Do you ever have those days that you feel like the world is
just squeezing in on you? Nothing seems right, your emotions are all over the
place and there is not a sympathetic bone in your body for anyone else. I am so
tired of feeling this way month after month.
Have you ever seen the movie Knocked Up? It is about a man
and women who meet at a bar and have a one night stand and get pregnant. Not
the most wholesome movie ever but there is a really funny part in the movie(aside
from a bad word) when the dad to be starts yelling at his baby mama and says
" (Insert F word) you hormones, not you just the hormones". He is
basically telling his baby mama she has gone crazy b/c of her crazy hormones.
Well that is how I feel except my hormones are not being caused by a greater
good, they are just being produced from my wacked out hormonal INFERTILE body.
Yep I have officially been put into the class of people who
get to say they have infertility. Lovely isn't it? Infertility sucks big time
which in turns just makes me think that life sucks. What really sucks is no one
even really asks me how I am any more. Okay that part was a little dramatic not true there are a few people like my mom
and a few others who have experienced infertility that ask me. I realize it is
probably hard for everyone else to ask me about it b/c they cannot relate. People
who have not experienced infertility are quick to either dismiss my feelings, tell
me to relax, tell me of someone else who
has gone through the same thing or worse(yeah that makes me feel better… NOT),
tell me to exercise, have sex in this or that position, advise me on certain
foods to eat and the list goes on. I realize that this post is kind of brutal
but this is what is real people. Ask anyone who has gone through infertility.

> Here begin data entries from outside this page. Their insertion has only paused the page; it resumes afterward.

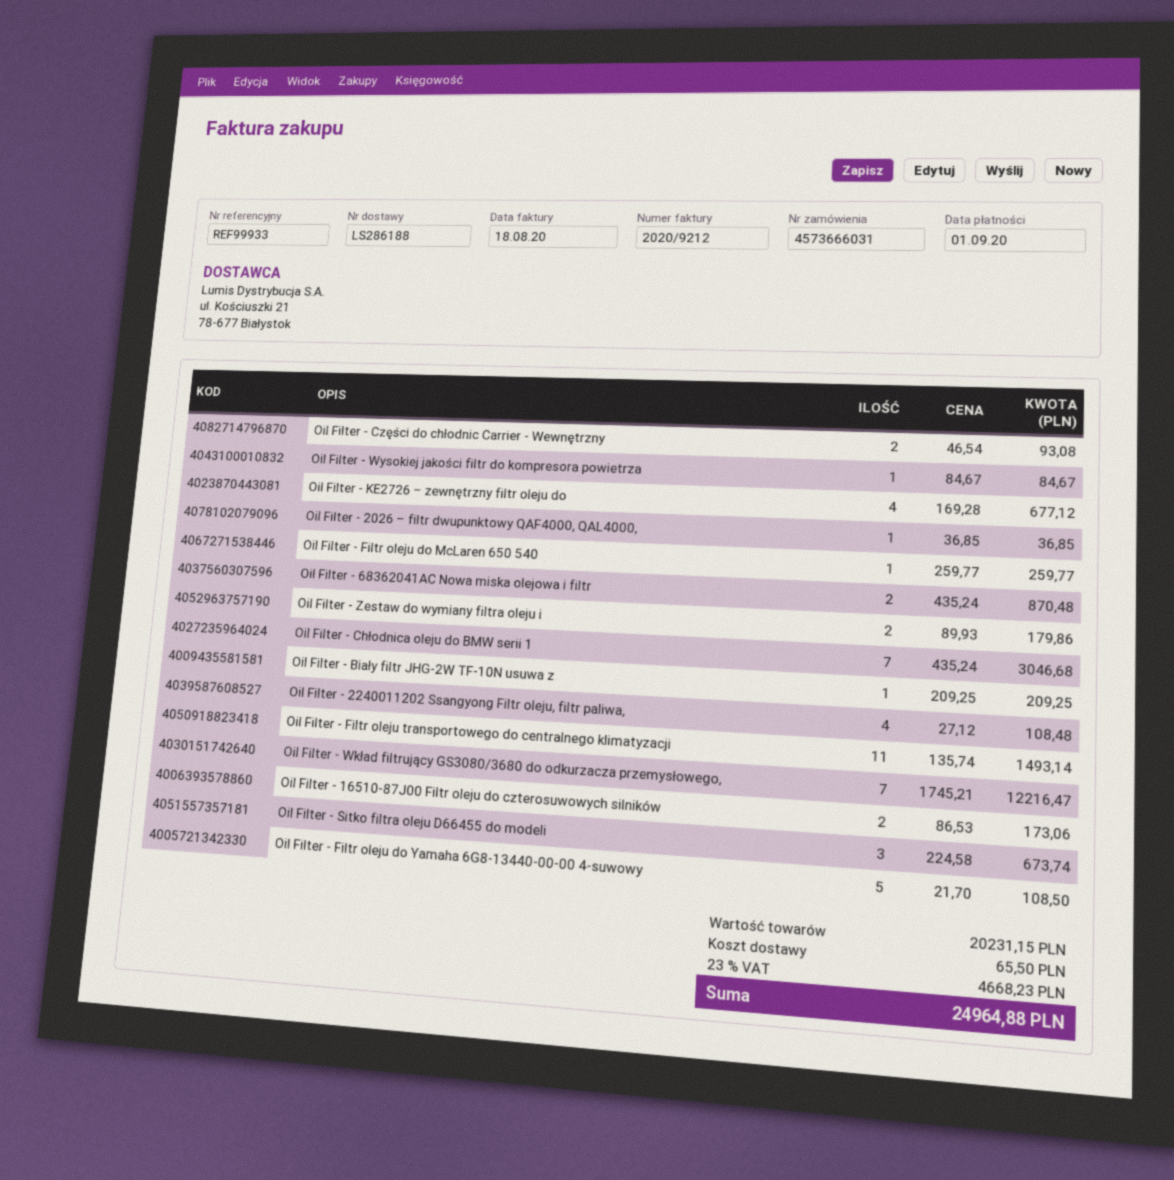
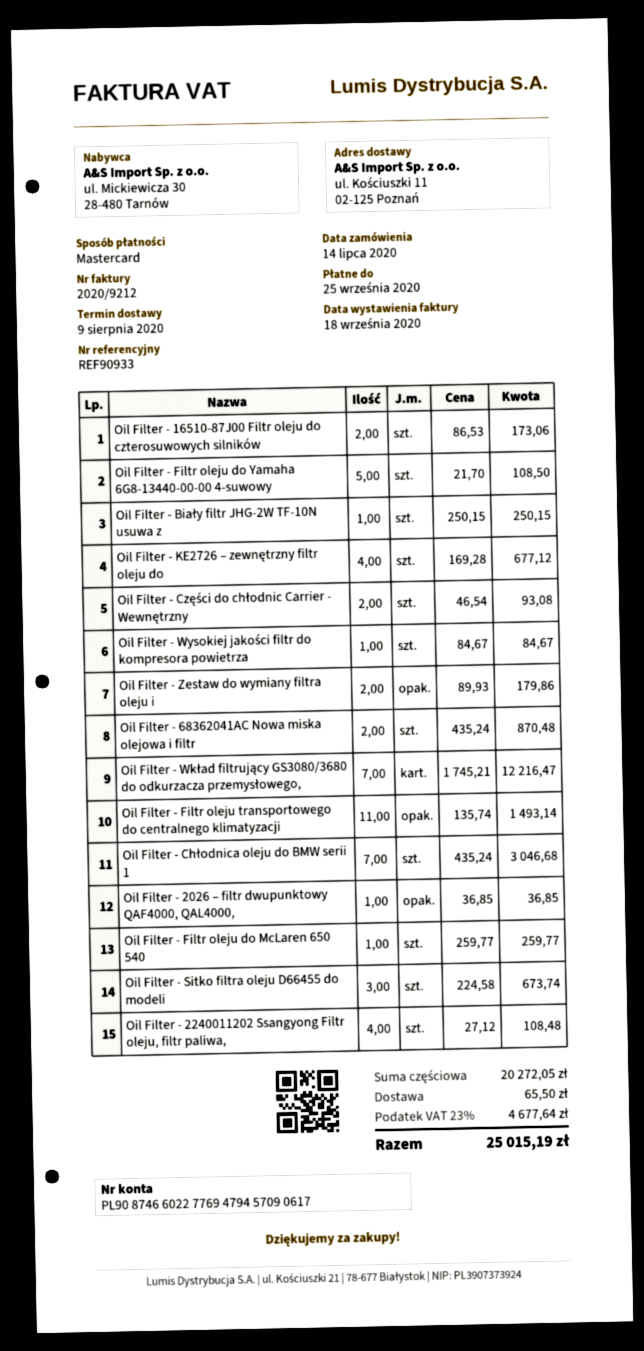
invoice date: 2020-08-18 -> 2020-09-18
due date: 2020-09-01 -> 2020-09-25
reference: REF99933 -> REF90933
Oil Filter - Biały filtr JHG-2W TF-10N usuwa z: 1 x 209.25 = 209.25 -> 1 x 250.15 = 250.15
subtotal: 20231.15 -> 20272.05
tax: 23% = 4668.23 -> 23% = 4677.64
total: 24964.88 -> 25015.19

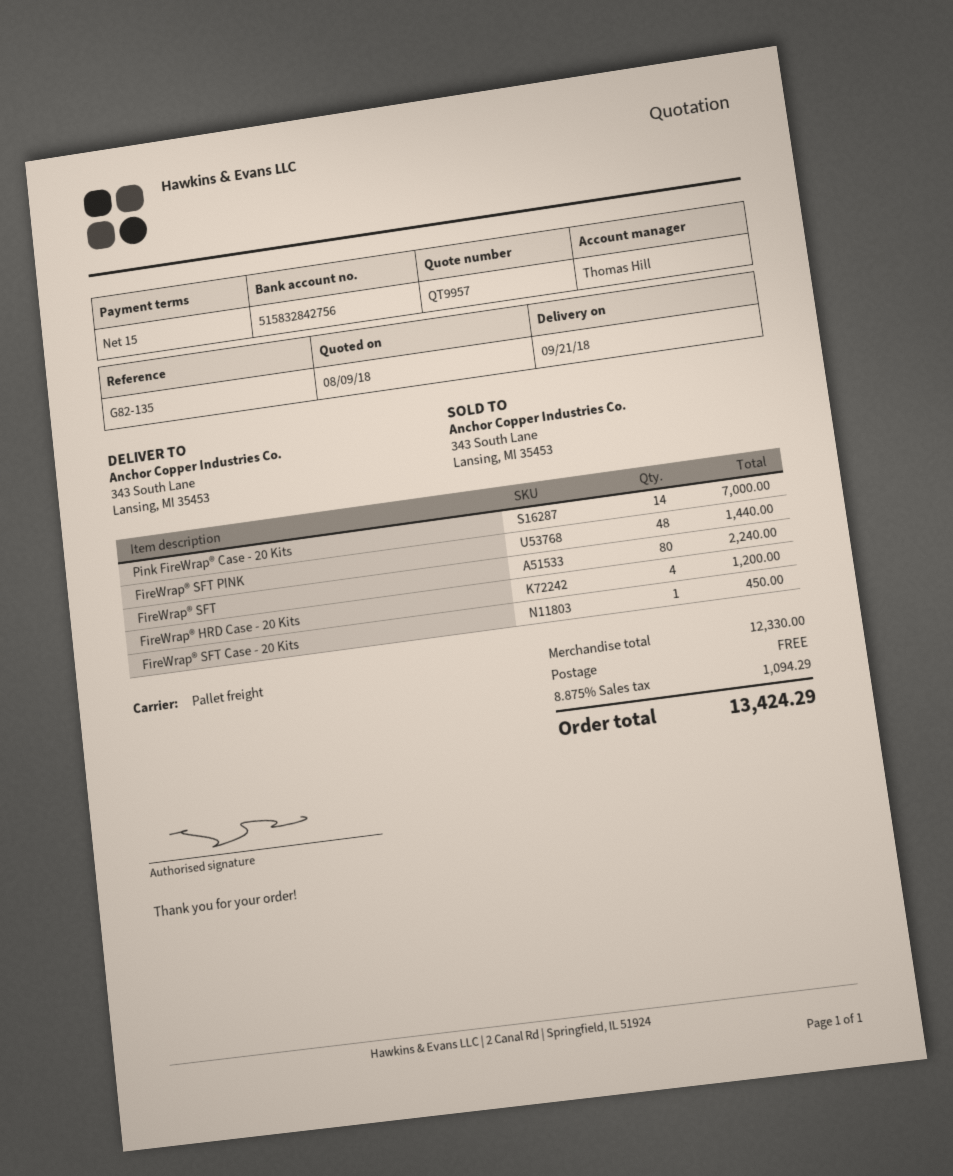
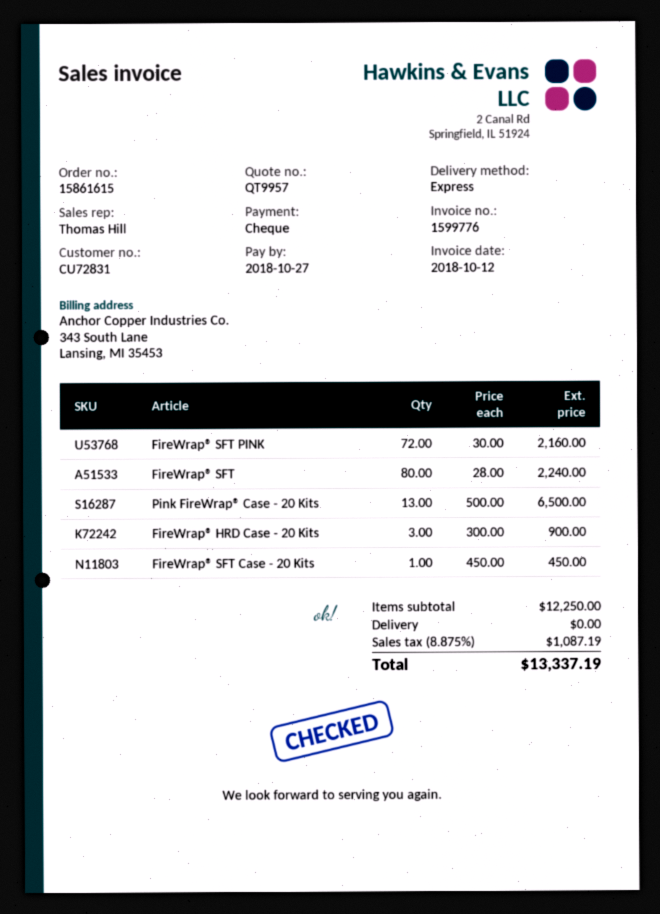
shipping method: pallet freight -> express
Pink FireWrap® Case - 20 Kits: 14 for 7000.00 -> 13 for 6500.00
FireWrap® SFT PINK: 48 for 1440.00 -> 72 for 2160.00
FireWrap® HRD Case - 20 Kits: 4 for 1200.00 -> 3 for 900.00
subtotal: 12330.00 -> 12250.00
tax: 8.875% = 1094.29 -> 8.875% = 1087.19
total: 13424.29 -> 13337.19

My husband had a really rough childhood. He tells me
sometimes that he is always looking for the next big disaster to hit. Sometimes
I get so mad at myself for feeling sorry for myself but then I think about how
unfair it is that I get to be just another person in Luke's life that gets to
let him down. I know he does not look at it that way but I sure feel like the
failure. He is the one who has to deal with my meltdowns each and every month.
Even if I do not deserve everything to be easy in my life doesn't he deserve
just one thing to be easy?
In realty I know it is not this bad all the time just today and tomorrow is a new day.